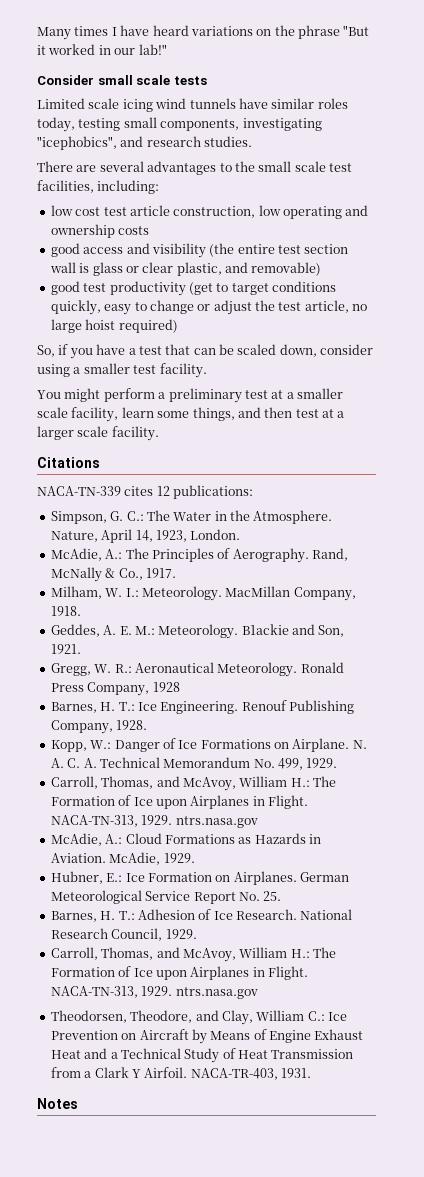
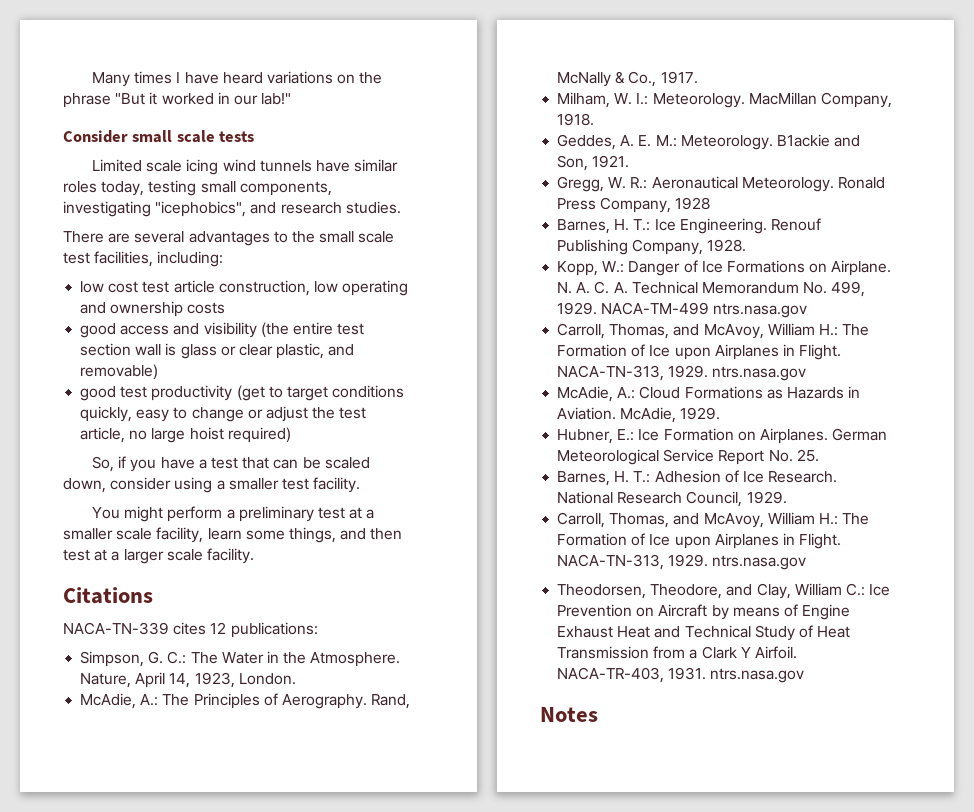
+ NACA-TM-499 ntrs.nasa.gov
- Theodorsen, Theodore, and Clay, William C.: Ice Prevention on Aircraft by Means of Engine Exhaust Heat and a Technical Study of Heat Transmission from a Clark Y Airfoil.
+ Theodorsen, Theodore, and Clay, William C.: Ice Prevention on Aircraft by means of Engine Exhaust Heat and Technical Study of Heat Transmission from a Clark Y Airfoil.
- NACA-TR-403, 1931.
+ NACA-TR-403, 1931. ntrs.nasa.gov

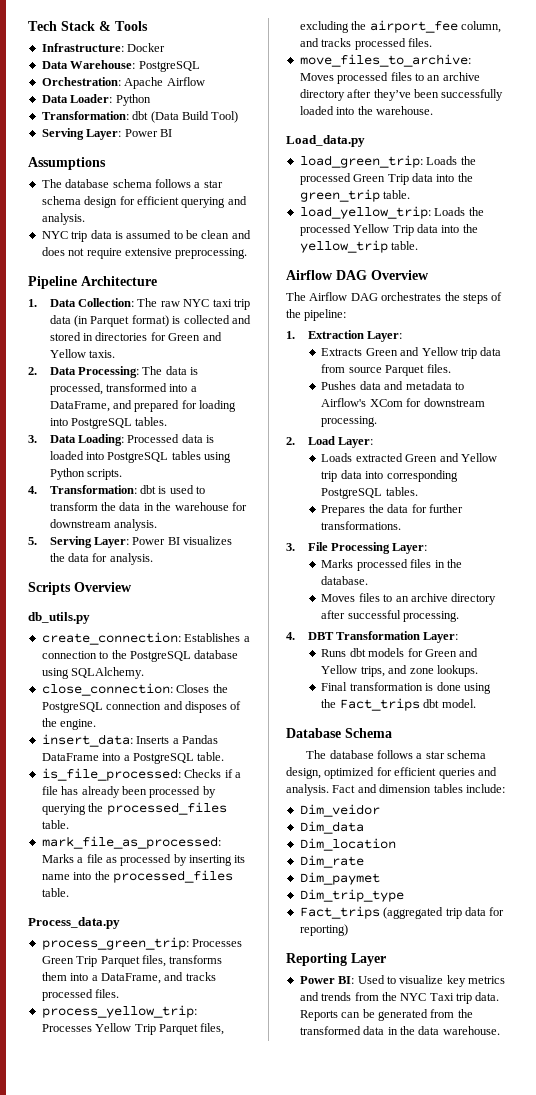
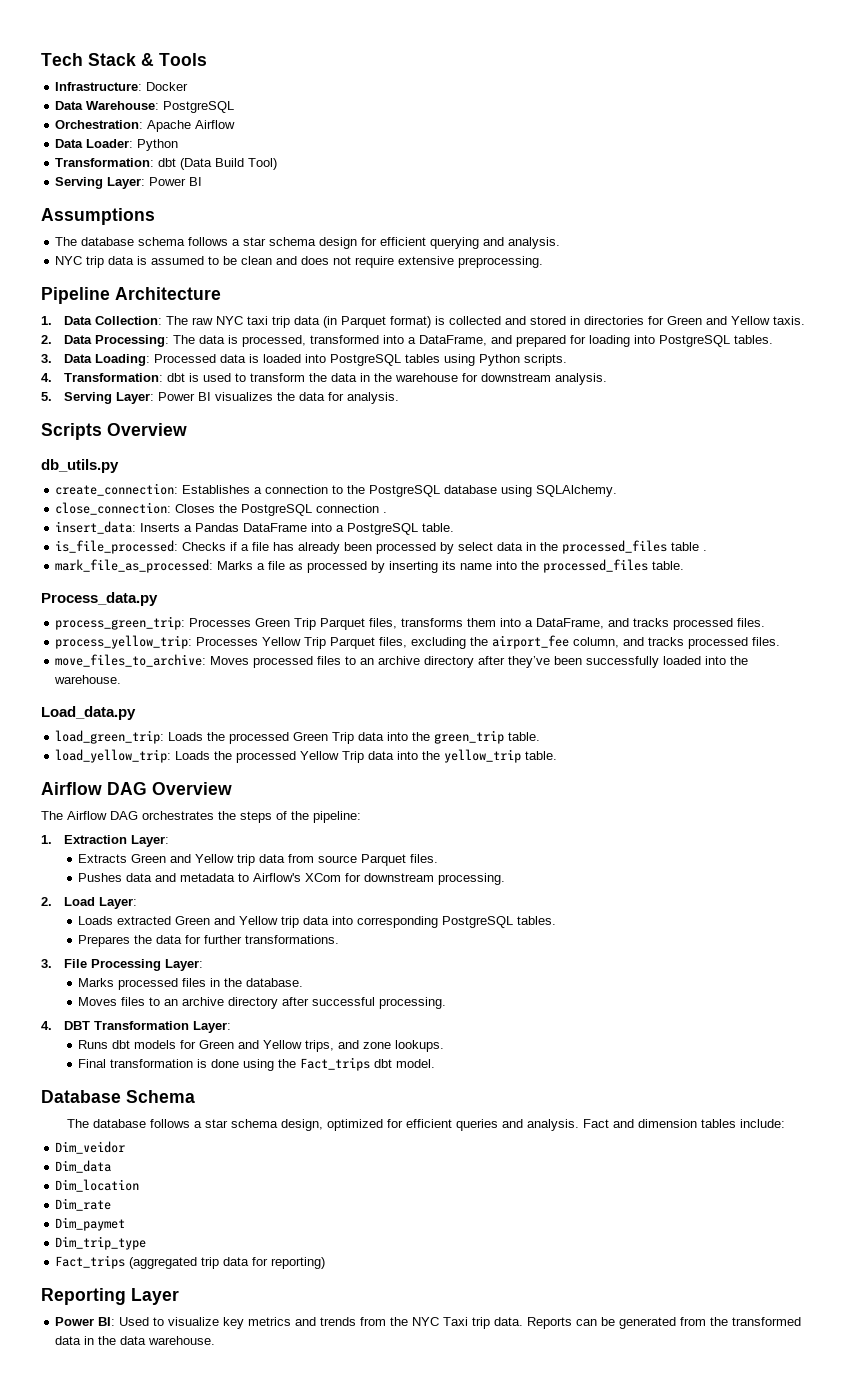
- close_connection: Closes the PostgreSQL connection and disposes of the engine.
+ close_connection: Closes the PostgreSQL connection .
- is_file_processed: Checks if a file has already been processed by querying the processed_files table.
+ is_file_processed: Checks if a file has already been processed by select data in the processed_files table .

──────

◆ **Your goal**:
For this step, transcribe all the material above exactly and drop the images.

◆ **Result of the exercise**:
+ NACA-TM-499 ntrs.nasa.gov
- Theodorsen, Theodore, and Clay, William C.: Ice Prevention on Aircraft by Means of Engine Exhaust Heat and a Technical Study of Heat Transmission from a Clark Y Airfoil.
+ Theodorsen, Theodore, and Clay, William C.: Ice Prevention on Aircraft by means of Engine Exhaust Heat and Technical Study of Heat Transmission from a Clark Y Airfoil.
- NACA-TR-403, 1931.
+ NACA-TR-403, 1931. ntrs.nasa.gov

- close_connection: Closes the PostgreSQL connection and disposes of the engine.
+ close_connection: Closes the PostgreSQL connection .
- is_file_processed: Checks if a file has already been processed by querying the processed_files table.
+ is_file_processed: Checks if a file has already been processed by select data in the processed_files table .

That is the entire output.